▶ **Exercise requirements**
Each record that follows is to be reproduced character for character, pictures excepted.
╭─ Exercise materials
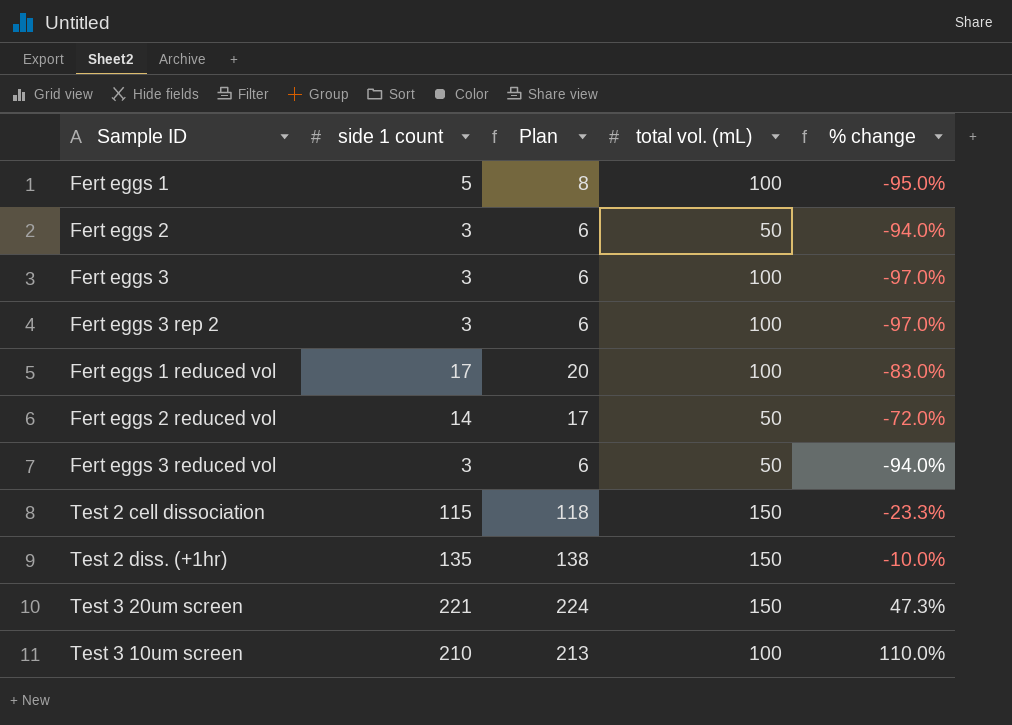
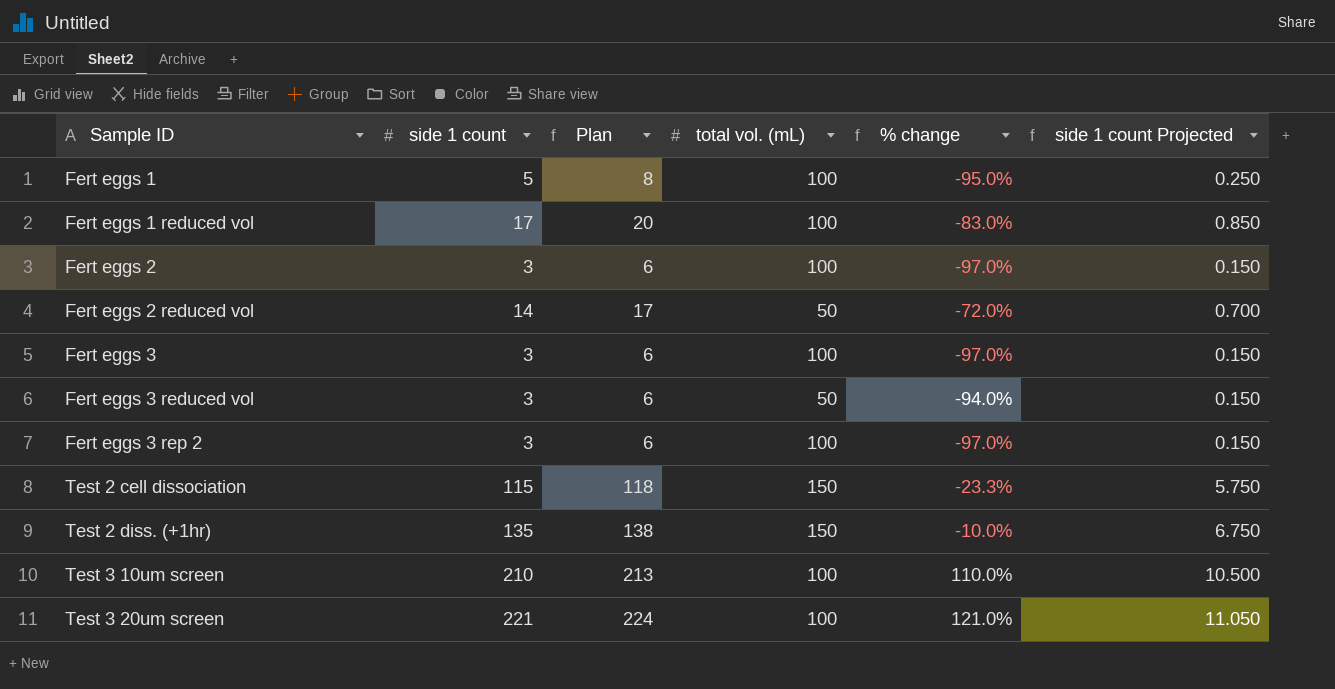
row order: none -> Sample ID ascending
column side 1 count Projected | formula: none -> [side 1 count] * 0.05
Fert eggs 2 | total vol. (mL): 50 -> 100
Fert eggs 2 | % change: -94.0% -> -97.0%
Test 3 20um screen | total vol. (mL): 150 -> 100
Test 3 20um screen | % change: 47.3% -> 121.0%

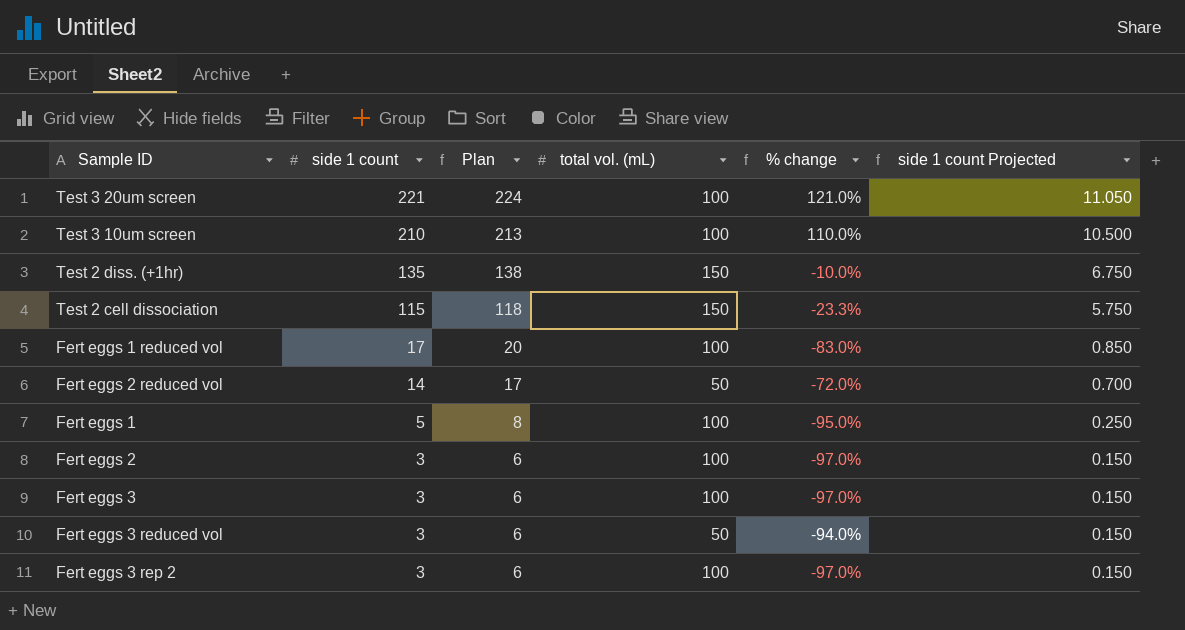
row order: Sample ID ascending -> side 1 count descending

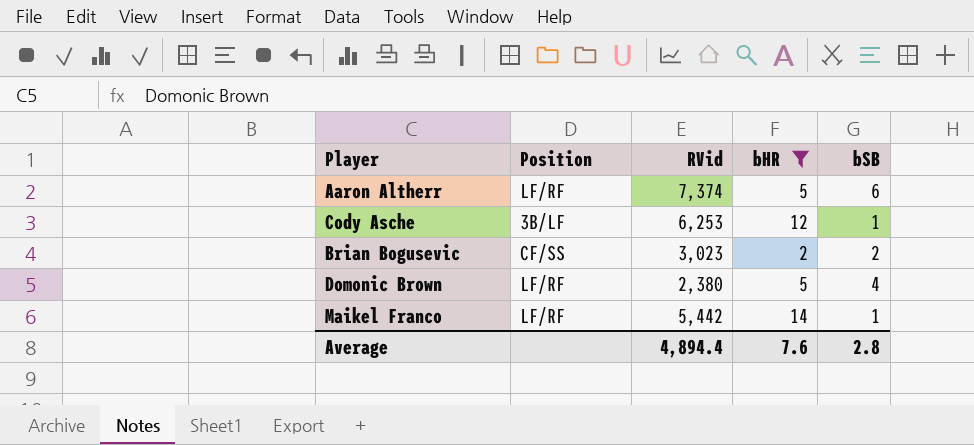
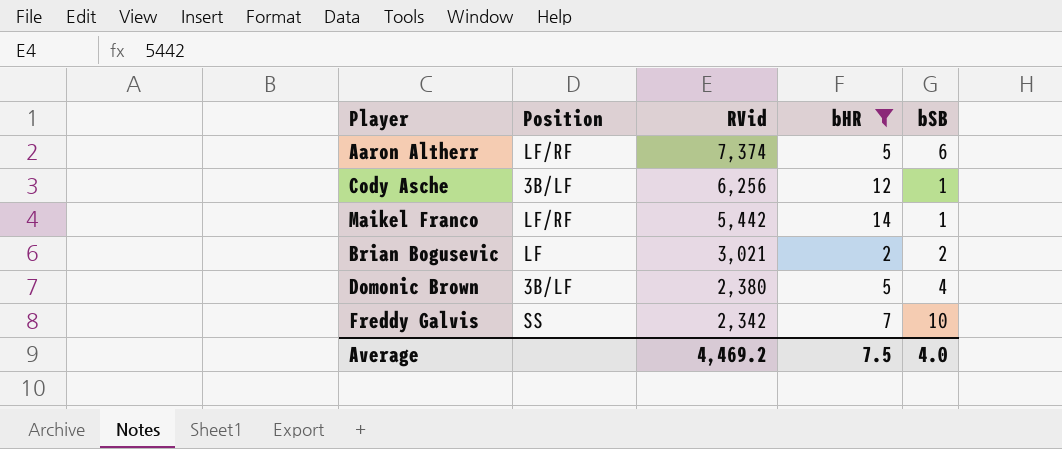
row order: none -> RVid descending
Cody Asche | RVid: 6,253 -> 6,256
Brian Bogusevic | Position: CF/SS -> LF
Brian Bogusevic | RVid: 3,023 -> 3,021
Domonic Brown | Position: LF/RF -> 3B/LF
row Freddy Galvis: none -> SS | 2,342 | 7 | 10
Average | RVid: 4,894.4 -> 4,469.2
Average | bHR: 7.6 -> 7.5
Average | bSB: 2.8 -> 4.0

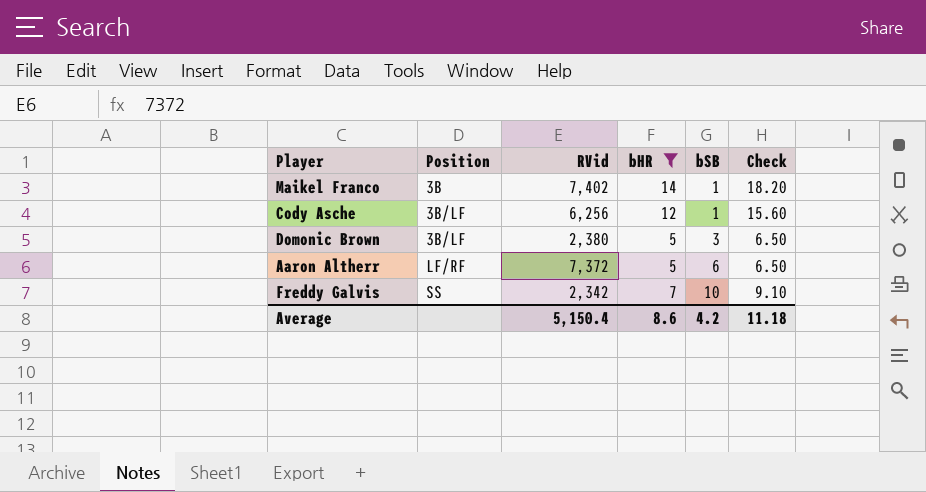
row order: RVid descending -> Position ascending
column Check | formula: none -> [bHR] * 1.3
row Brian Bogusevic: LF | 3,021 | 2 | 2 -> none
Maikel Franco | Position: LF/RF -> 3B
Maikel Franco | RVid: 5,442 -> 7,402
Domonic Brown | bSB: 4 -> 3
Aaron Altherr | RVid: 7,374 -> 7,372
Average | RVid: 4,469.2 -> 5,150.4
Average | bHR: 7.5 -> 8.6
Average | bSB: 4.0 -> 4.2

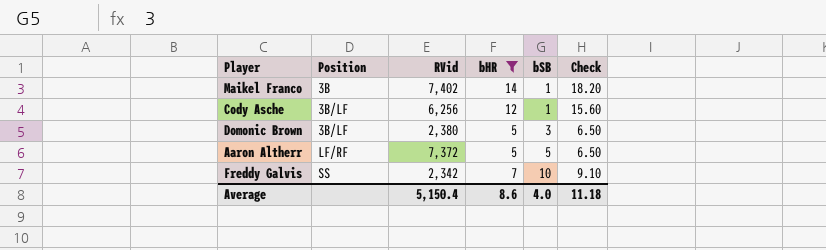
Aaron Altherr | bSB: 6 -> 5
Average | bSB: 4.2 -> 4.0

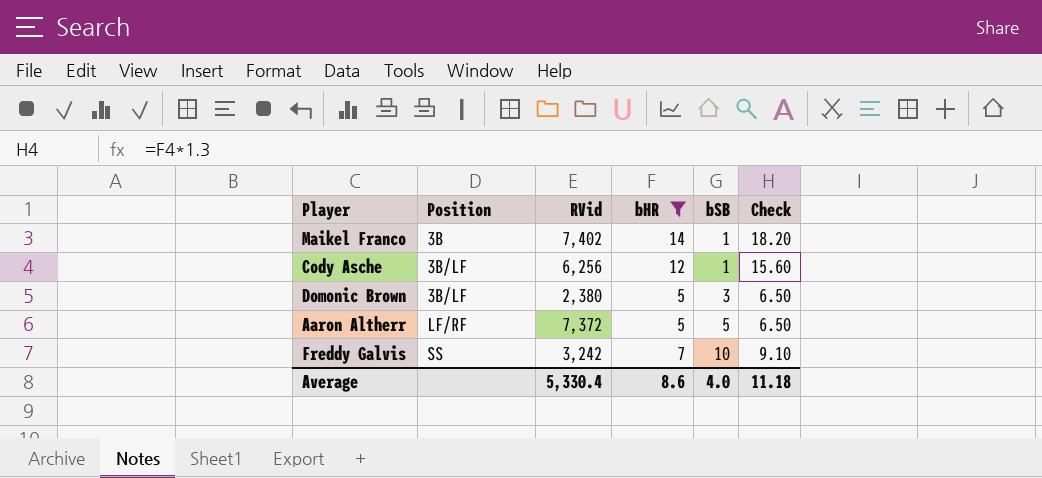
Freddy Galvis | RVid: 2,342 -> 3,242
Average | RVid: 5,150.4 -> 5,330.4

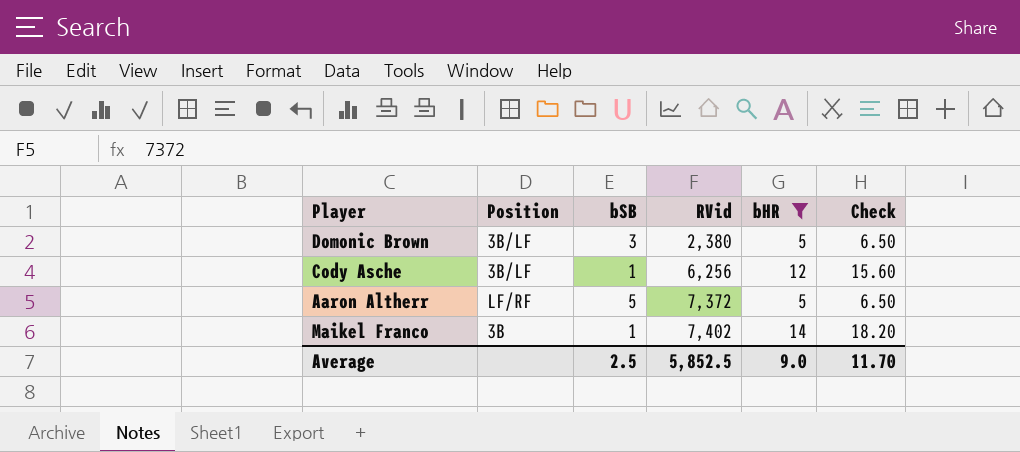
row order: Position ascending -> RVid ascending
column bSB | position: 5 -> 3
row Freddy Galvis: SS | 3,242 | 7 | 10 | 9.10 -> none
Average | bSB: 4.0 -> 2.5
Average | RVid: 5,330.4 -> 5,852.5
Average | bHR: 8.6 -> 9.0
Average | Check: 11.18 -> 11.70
╰─
▶ **Task answer**
row order: none -> Sample ID ascending
column side 1 count Projected | formula: none -> [side 1 count] * 0.05
Fert eggs 2 | total vol. (mL): 50 -> 100
Fert eggs 2 | % change: -94.0% -> -97.0%
Test 3 20um screen | total vol. (mL): 150 -> 100
Test 3 20um screen | % change: 47.3% -> 121.0%

row order: Sample ID ascending -> side 1 count descending

row order: none -> RVid descending
Cody Asche | RVid: 6,253 -> 6,256
Brian Bogusevic | Position: CF/SS -> LF
Brian Bogusevic | RVid: 3,023 -> 3,021
Domonic Brown | Position: LF/RF -> 3B/LF
row Freddy Galvis: none -> SS | 2,342 | 7 | 10
Average | RVid: 4,894.4 -> 4,469.2
Average | bHR: 7.6 -> 7.5
Average | bSB: 2.8 -> 4.0

row order: RVid descending -> Position ascending
column Check | formula: none -> [bHR] * 1.3
row Brian Bogusevic: LF | 3,021 | 2 | 2 -> none
Maikel Franco | Position: LF/RF -> 3B
Maikel Franco | RVid: 5,442 -> 7,402
Domonic Brown | bSB: 4 -> 3
Aaron Altherr | RVid: 7,374 -> 7,372
Average | RVid: 4,469.2 -> 5,150.4
Average | bHR: 7.5 -> 8.6
Average | bSB: 4.0 -> 4.2

Aaron Altherr | bSB: 6 -> 5
Average | bSB: 4.2 -> 4.0

Freddy Galvis | RVid: 2,342 -> 3,242
Average | RVid: 5,150.4 -> 5,330.4

row order: Position ascending -> RVid ascending
column bSB | position: 5 -> 3
row Freddy Galvis: SS | 3,242 | 7 | 10 | 9.10 -> none
Average | bSB: 4.0 -> 2.5
Average | RVid: 5,330.4 -> 5,852.5
Average | bHR: 8.6 -> 9.0
Average | Check: 11.18 -> 11.70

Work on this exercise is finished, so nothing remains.